HOW TO COMPLETE THIS TASK: If an entry holds a picture, leave the picture out and output everything else exactly.

TASK MATERIAL:
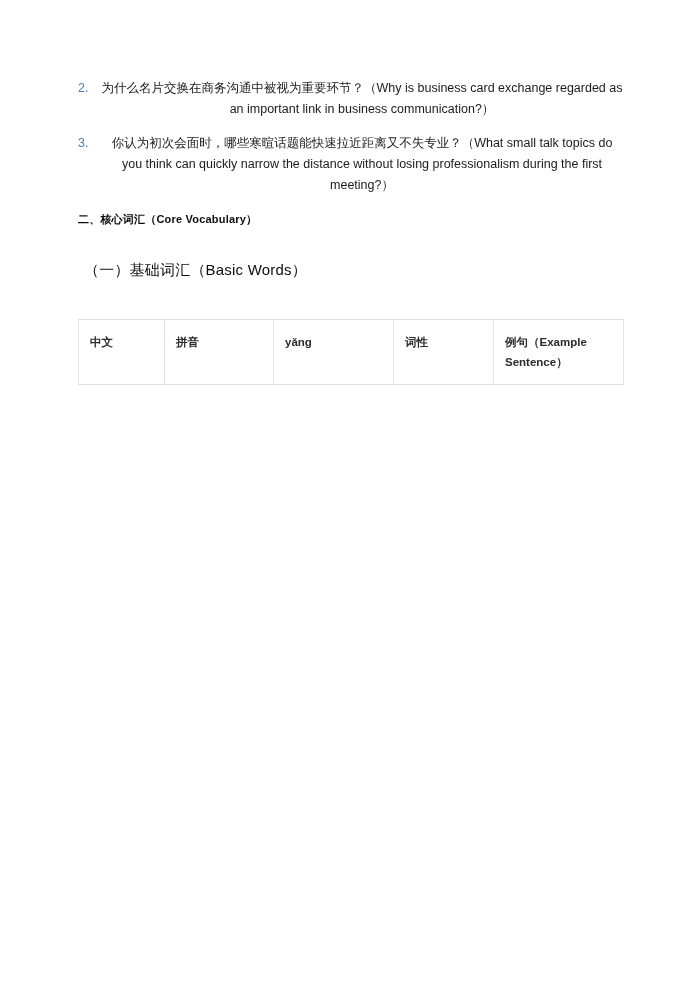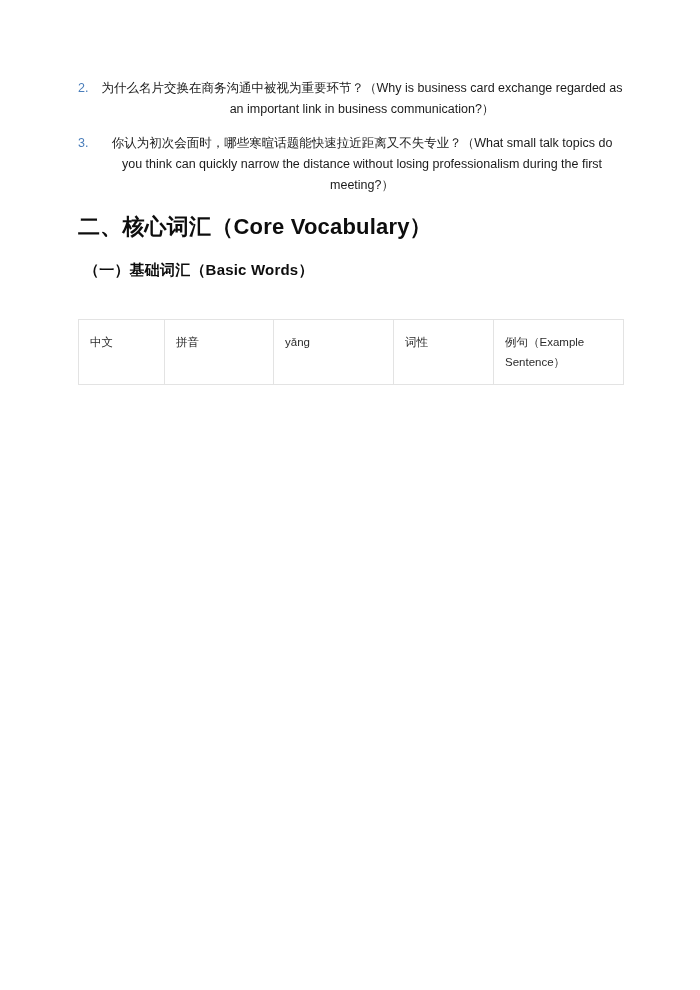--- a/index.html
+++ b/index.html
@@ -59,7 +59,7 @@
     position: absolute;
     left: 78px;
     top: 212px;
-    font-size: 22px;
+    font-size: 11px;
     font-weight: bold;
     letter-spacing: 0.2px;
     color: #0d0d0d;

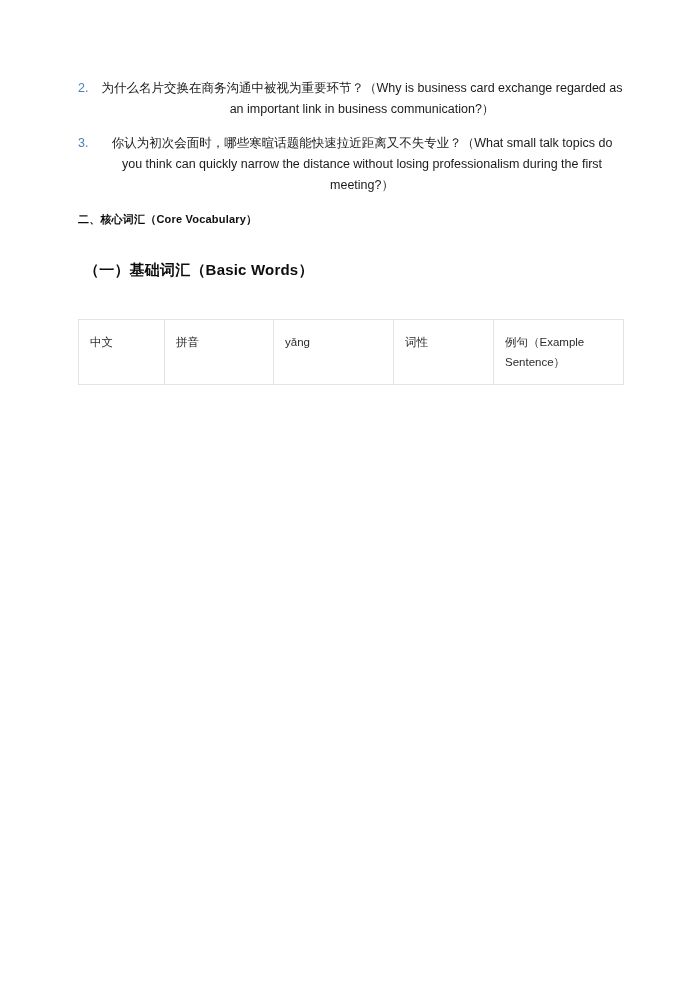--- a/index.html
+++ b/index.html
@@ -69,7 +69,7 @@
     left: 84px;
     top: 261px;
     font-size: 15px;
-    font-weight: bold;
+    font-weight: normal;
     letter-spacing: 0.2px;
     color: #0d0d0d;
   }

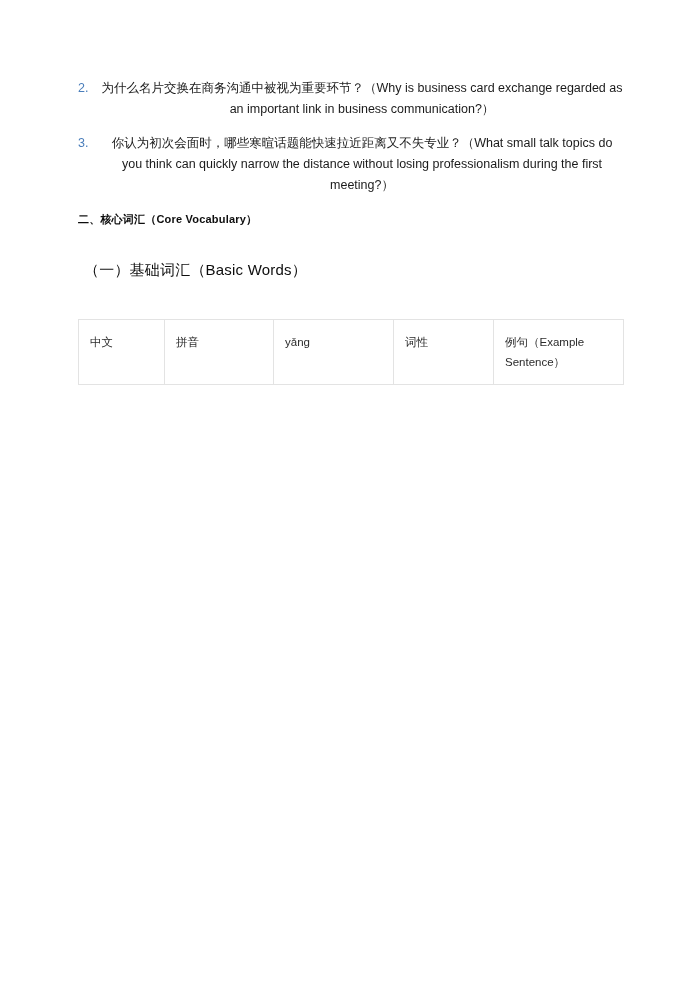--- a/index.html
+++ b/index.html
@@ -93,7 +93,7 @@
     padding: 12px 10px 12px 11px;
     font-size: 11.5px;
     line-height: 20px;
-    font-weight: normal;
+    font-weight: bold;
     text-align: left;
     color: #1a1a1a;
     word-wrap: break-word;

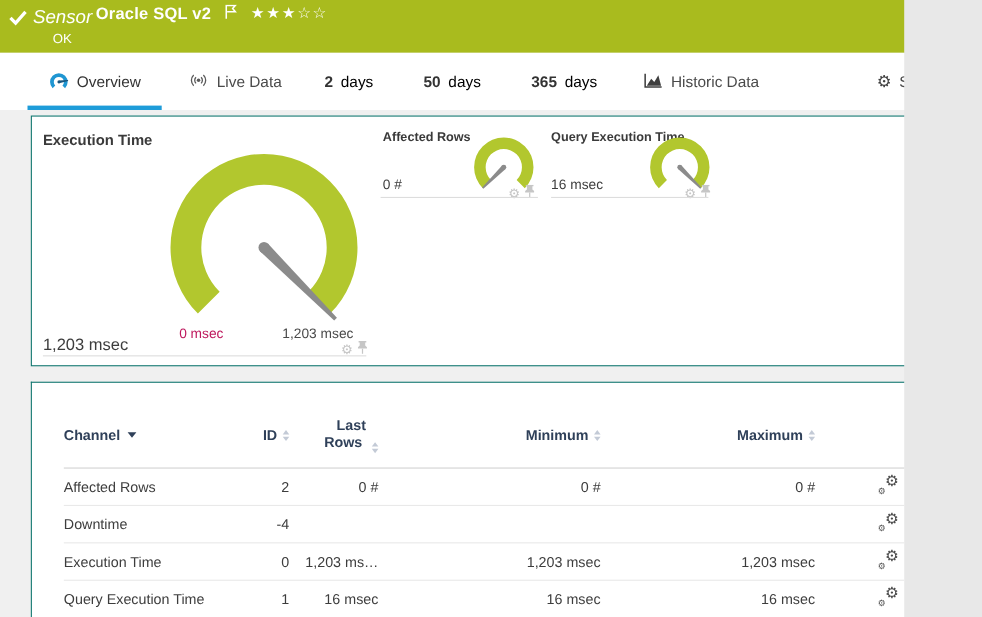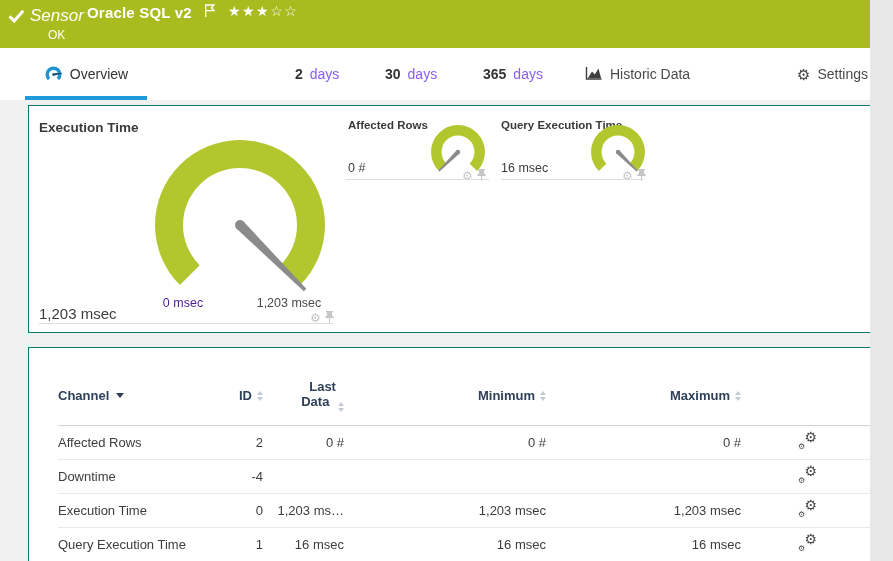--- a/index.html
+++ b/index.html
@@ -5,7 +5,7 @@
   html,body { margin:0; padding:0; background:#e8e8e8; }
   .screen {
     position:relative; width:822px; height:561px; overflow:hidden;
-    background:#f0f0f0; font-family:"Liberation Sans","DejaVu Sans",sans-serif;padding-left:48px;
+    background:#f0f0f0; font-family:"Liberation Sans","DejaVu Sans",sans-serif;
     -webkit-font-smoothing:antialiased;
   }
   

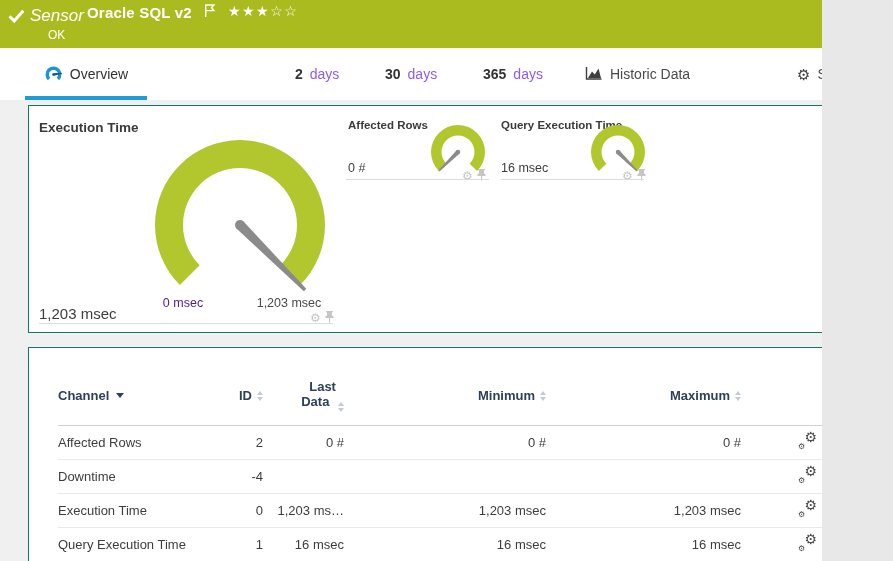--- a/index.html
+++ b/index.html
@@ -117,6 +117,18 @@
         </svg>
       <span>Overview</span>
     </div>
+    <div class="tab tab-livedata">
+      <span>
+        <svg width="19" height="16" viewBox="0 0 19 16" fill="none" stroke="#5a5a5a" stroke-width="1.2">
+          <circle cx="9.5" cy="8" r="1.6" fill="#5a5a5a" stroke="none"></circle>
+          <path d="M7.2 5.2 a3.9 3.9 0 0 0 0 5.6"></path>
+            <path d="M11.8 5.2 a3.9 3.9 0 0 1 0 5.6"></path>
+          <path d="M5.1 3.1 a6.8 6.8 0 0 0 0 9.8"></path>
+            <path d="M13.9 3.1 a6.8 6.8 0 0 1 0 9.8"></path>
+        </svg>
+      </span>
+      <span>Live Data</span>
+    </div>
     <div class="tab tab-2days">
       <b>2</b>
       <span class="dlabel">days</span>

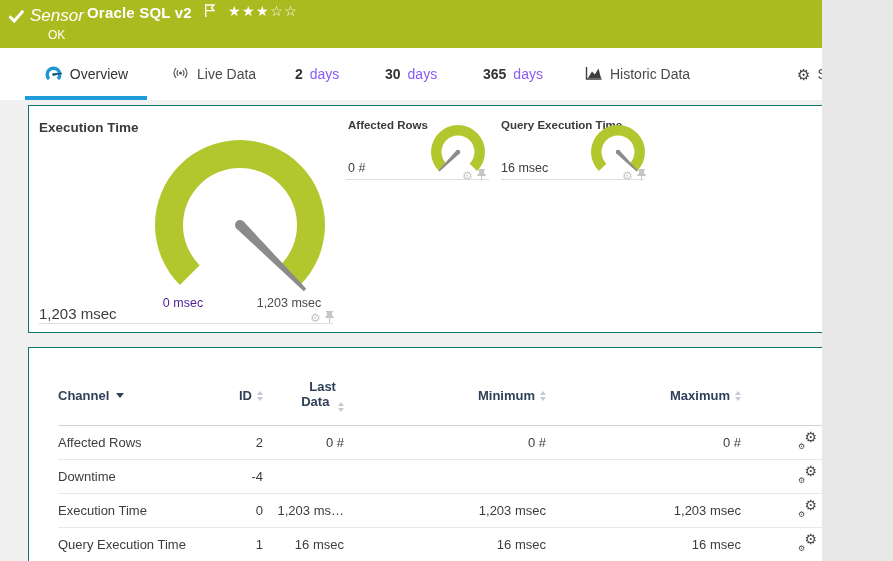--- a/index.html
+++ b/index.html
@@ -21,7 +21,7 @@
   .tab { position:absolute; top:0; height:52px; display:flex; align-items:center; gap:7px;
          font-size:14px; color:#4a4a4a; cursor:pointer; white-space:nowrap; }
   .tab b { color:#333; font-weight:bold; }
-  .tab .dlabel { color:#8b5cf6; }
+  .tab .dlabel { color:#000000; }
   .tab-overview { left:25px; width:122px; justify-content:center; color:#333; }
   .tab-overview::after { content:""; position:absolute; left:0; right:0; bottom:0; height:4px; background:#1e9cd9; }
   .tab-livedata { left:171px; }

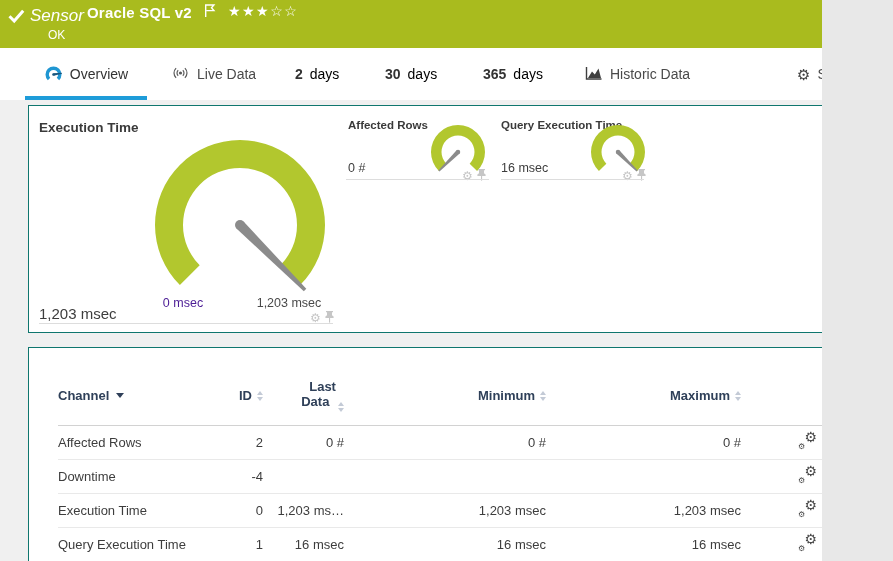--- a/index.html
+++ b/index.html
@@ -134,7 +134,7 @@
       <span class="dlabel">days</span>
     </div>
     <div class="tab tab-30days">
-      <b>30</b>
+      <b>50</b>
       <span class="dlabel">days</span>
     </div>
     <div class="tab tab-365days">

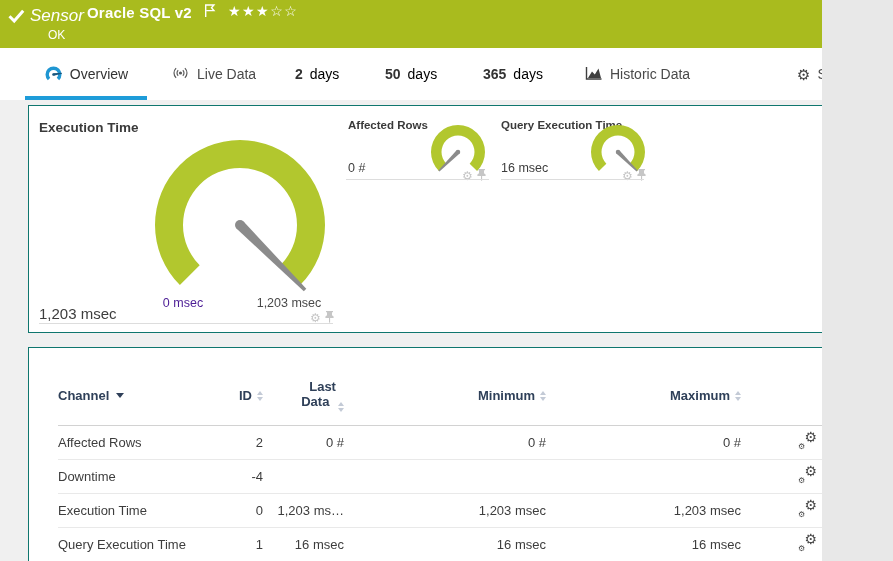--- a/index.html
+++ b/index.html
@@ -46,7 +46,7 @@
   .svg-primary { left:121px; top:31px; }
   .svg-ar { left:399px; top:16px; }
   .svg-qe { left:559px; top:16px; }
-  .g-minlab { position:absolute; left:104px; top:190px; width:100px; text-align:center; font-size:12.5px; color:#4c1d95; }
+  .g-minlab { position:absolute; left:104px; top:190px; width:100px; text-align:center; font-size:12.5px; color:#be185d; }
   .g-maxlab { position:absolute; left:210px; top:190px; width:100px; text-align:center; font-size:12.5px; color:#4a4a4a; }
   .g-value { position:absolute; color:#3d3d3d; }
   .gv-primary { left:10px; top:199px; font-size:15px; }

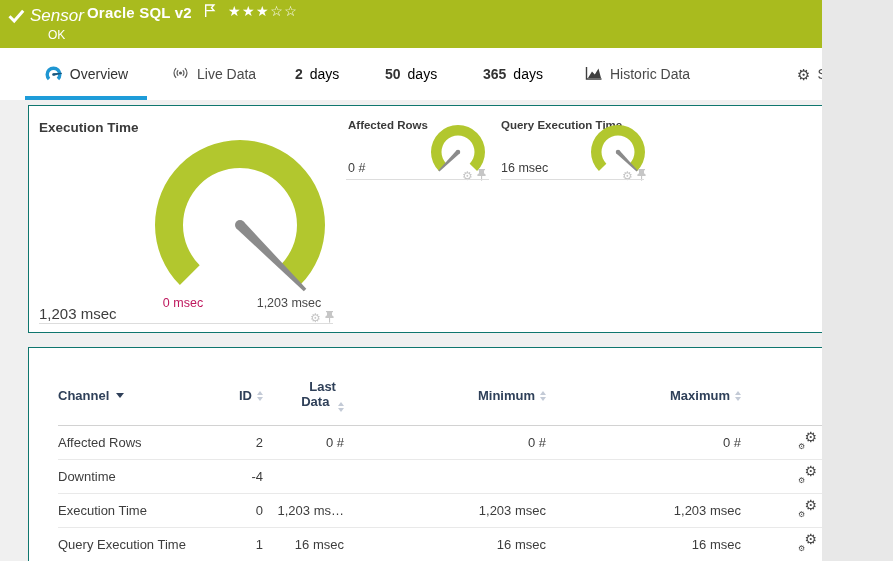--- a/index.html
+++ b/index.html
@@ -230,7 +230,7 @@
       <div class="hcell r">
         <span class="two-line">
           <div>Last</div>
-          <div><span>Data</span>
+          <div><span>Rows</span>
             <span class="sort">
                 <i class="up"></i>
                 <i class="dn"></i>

OUTPUT OF THE EXERCISE:
--- a/index.html
+++ b/index.html
@@ -59,7 +59,7 @@
     position: absolute;
     left: 78px;
     top: 212px;
-    font-size: 22px;
+    font-size: 11px;
     font-weight: bold;
     letter-spacing: 0.2px;
     color: #0d0d0d;

--- a/index.html
+++ b/index.html
@@ -69,7 +69,7 @@
     left: 84px;
     top: 261px;
     font-size: 15px;
-    font-weight: bold;
+    font-weight: normal;
     letter-spacing: 0.2px;
     color: #0d0d0d;
   }

--- a/index.html
+++ b/index.html
@@ -93,7 +93,7 @@
     padding: 12px 10px 12px 11px;
     font-size: 11.5px;
     line-height: 20px;
-    font-weight: normal;
+    font-weight: bold;
     text-align: left;
     color: #1a1a1a;
     word-wrap: break-word;

--- a/index.html
+++ b/index.html
@@ -5,7 +5,7 @@
   html,body { margin:0; padding:0; background:#e8e8e8; }
   .screen {
     position:relative; width:822px; height:561px; overflow:hidden;
-    background:#f0f0f0; font-family:"Liberation Sans","DejaVu Sans",sans-serif;padding-left:48px;
+    background:#f0f0f0; font-family:"Liberation Sans","DejaVu Sans",sans-serif;
     -webkit-font-smoothing:antialiased;
   }
   

--- a/index.html
+++ b/index.html
@@ -117,6 +117,18 @@
         </svg>
       <span>Overview</span>
     </div>
+    <div class="tab tab-livedata">
+      <span>
+        <svg width="19" height="16" viewBox="0 0 19 16" fill="none" stroke="#5a5a5a" stroke-width="1.2">
+          <circle cx="9.5" cy="8" r="1.6" fill="#5a5a5a" stroke="none"></circle>
+          <path d="M7.2 5.2 a3.9 3.9 0 0 0 0 5.6"></path>
+            <path d="M11.8 5.2 a3.9 3.9 0 0 1 0 5.6"></path>
+          <path d="M5.1 3.1 a6.8 6.8 0 0 0 0 9.8"></path>
+            <path d="M13.9 3.1 a6.8 6.8 0 0 1 0 9.8"></path>
+        </svg>
+      </span>
+      <span>Live Data</span>
+    </div>
     <div class="tab tab-2days">
       <b>2</b>
       <span class="dlabel">days</span>

--- a/index.html
+++ b/index.html
@@ -21,7 +21,7 @@
   .tab { position:absolute; top:0; height:52px; display:flex; align-items:center; gap:7px;
          font-size:14px; color:#4a4a4a; cursor:pointer; white-space:nowrap; }
   .tab b { color:#333; font-weight:bold; }
-  .tab .dlabel { color:#8b5cf6; }
+  .tab .dlabel { color:#000000; }
   .tab-overview { left:25px; width:122px; justify-content:center; color:#333; }
   .tab-overview::after { content:""; position:absolute; left:0; right:0; bottom:0; height:4px; background:#1e9cd9; }
   .tab-livedata { left:171px; }

--- a/index.html
+++ b/index.html
@@ -134,7 +134,7 @@
       <span class="dlabel">days</span>
     </div>
     <div class="tab tab-30days">
-      <b>30</b>
+      <b>50</b>
       <span class="dlabel">days</span>
     </div>
     <div class="tab tab-365days">

--- a/index.html
+++ b/index.html
@@ -46,7 +46,7 @@
   .svg-primary { left:121px; top:31px; }
   .svg-ar { left:399px; top:16px; }
   .svg-qe { left:559px; top:16px; }
-  .g-minlab { position:absolute; left:104px; top:190px; width:100px; text-align:center; font-size:12.5px; color:#4c1d95; }
+  .g-minlab { position:absolute; left:104px; top:190px; width:100px; text-align:center; font-size:12.5px; color:#be185d; }
   .g-maxlab { position:absolute; left:210px; top:190px; width:100px; text-align:center; font-size:12.5px; color:#4a4a4a; }
   .g-value { position:absolute; color:#3d3d3d; }
   .gv-primary { left:10px; top:199px; font-size:15px; }

--- a/index.html
+++ b/index.html
@@ -230,7 +230,7 @@
       <div class="hcell r">
         <span class="two-line">
           <div>Last</div>
-          <div><span>Data</span>
+          <div><span>Rows</span>
             <span class="sort">
                 <i class="up"></i>
                 <i class="dn"></i>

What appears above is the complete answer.